■ What is needed ■
The span to repeat in the listing below runs from the line containing "2022-01-28: 20000000 -> 30000000" to the line containing "01-02-2022: none -> 115000000", inclusive. Repeat it exactly, and only it.
---------- Provided material ----------
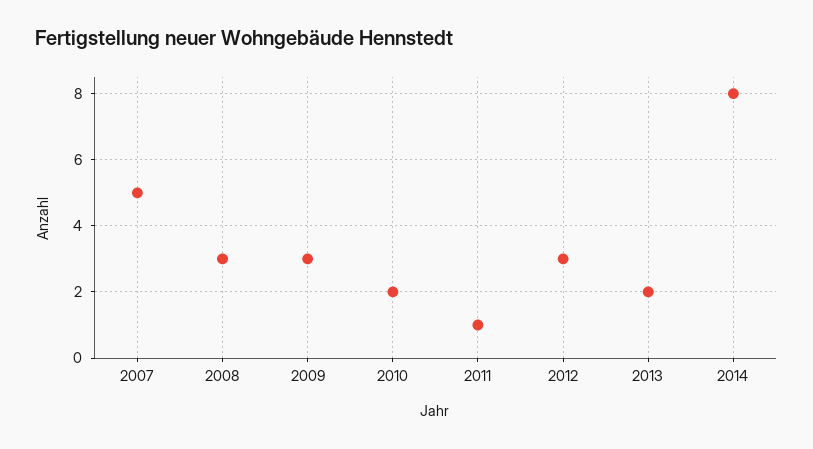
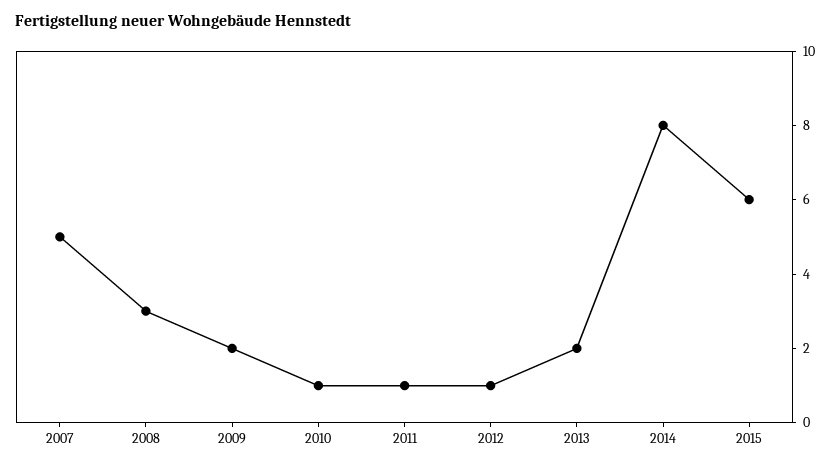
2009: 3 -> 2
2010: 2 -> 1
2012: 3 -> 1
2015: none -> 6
----------
---------- Provided material ----------
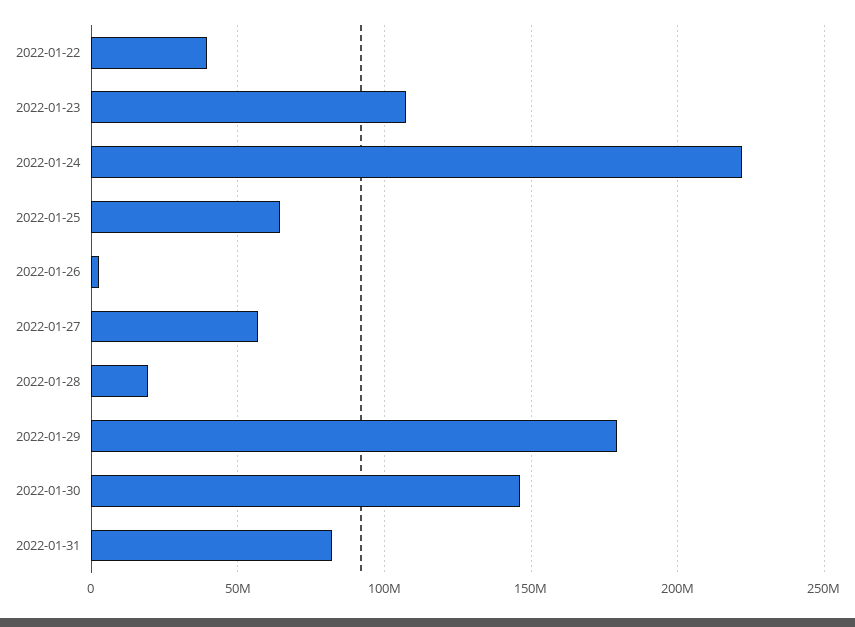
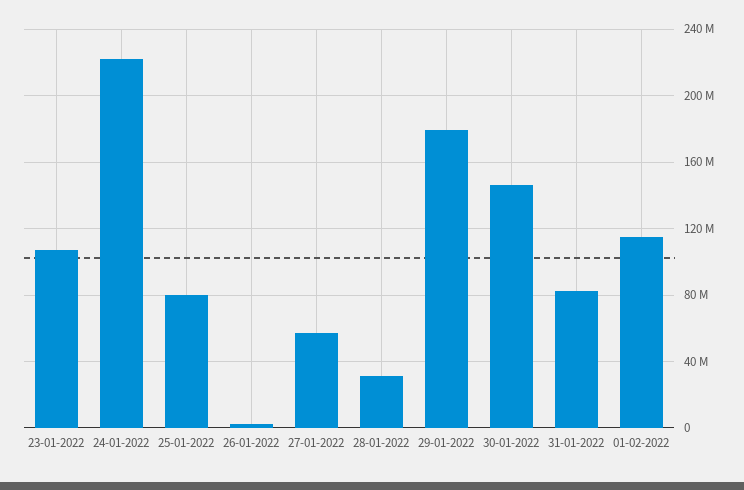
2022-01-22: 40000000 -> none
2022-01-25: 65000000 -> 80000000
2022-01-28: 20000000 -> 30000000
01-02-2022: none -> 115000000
----------
---------- Provided material ----------
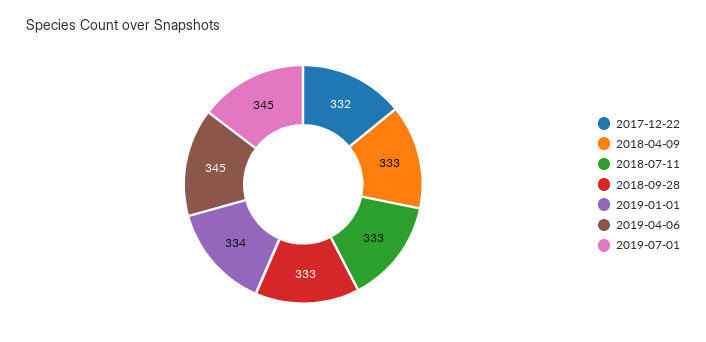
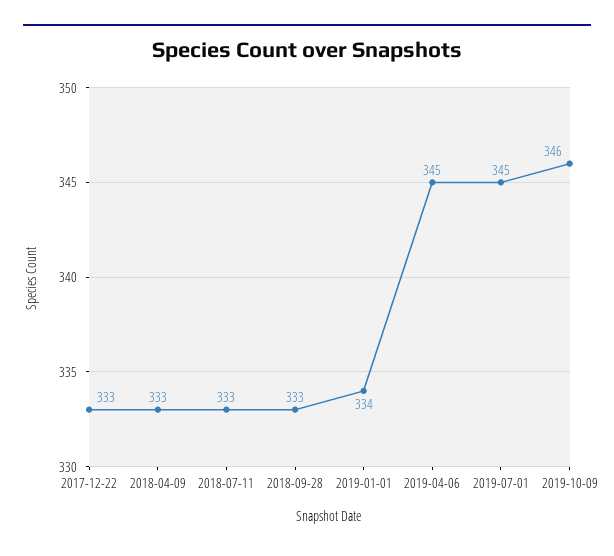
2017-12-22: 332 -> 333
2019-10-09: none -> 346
----------
■ Output of the exercise ■
2022-01-28: 20000000 -> 30000000
01-02-2022: none -> 115000000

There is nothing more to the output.